Jan Kara [Wed, 7 Jun 2017 13:31:14 +0000 (15:31 +0200)]
libext2fs: fix fsync(2) detection
For some reason lib/config.h.in was missing a definition of HAVE_FSYNC
and as a result lib/config.h never had HAVE_FSYNC defined. As a result
we never called fsync(2) for example from
lib/ext2fs/unix_io.c:unix_flush() when we finished creating filesystem
and could miss IO errors happening during creating of the filesystem.
Test generic/405 exposes this problem.
Fix the problem by defining HAVE_FSYNC in lib/config.h.in.
Fixes: f47f31958578 Signed-off-by: Jan Kara <jack@suse.cz> Signed-off-by: Theodore Ts'o <tytso@mit.edu>
Theodore Ts'o [Sun, 4 Jun 2017 22:37:31 +0000 (18:37 -0400)]
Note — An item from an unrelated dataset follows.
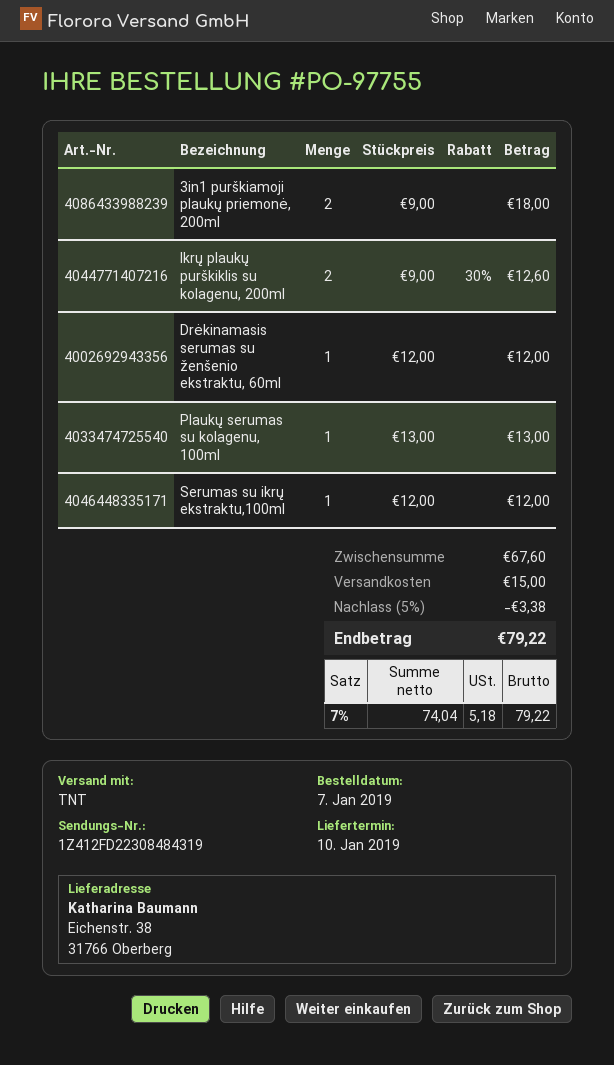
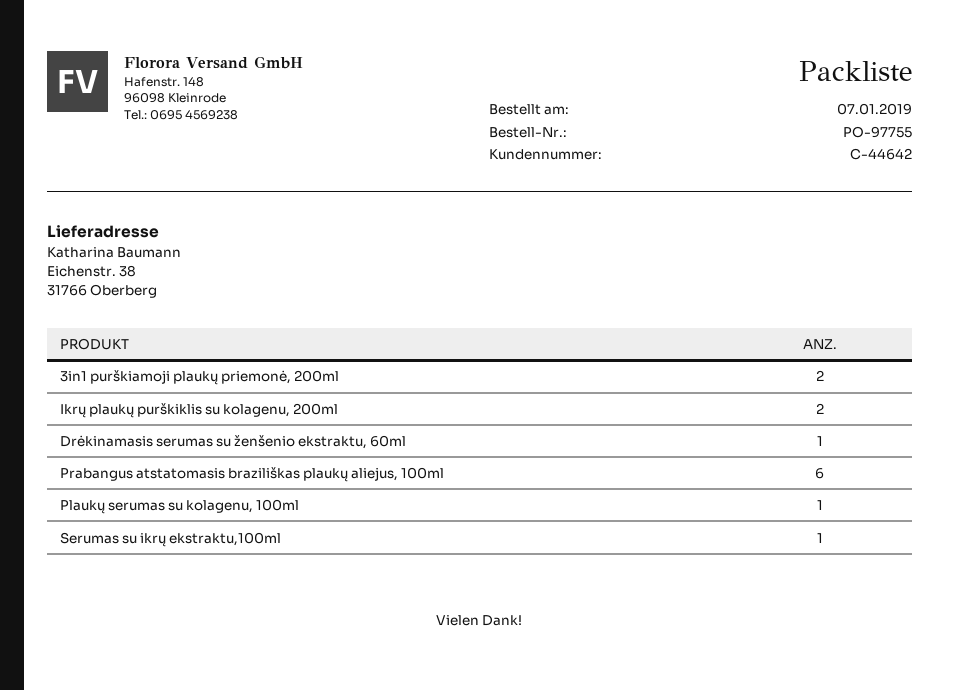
Prabangus atstatomasis braziliškas plaukų aliejus, 100ml: none -> 6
libext2fs: correctly write up the backup superblocks in big endian systems
This bug has been around since we added support for metadata
checksums, but it was unmasked by commit bf9f3b6d5b ("e2fsck: exit
with exit status 0 if no errors were fixed"). The backup superblocks
are not supposed to have the EXT2_VALID_FS or the NEEDS_RECOVERY bits
set, and earlier 1.43.x versions of e2fsprogs were byte swapping the
shadow superblock each time it was written, so that every other backup
superblock was incorrectly byte swapped.
Fortunately the primary backup superblock was correctly written
(modulo having the VALID_FS bit set when it should not have been set)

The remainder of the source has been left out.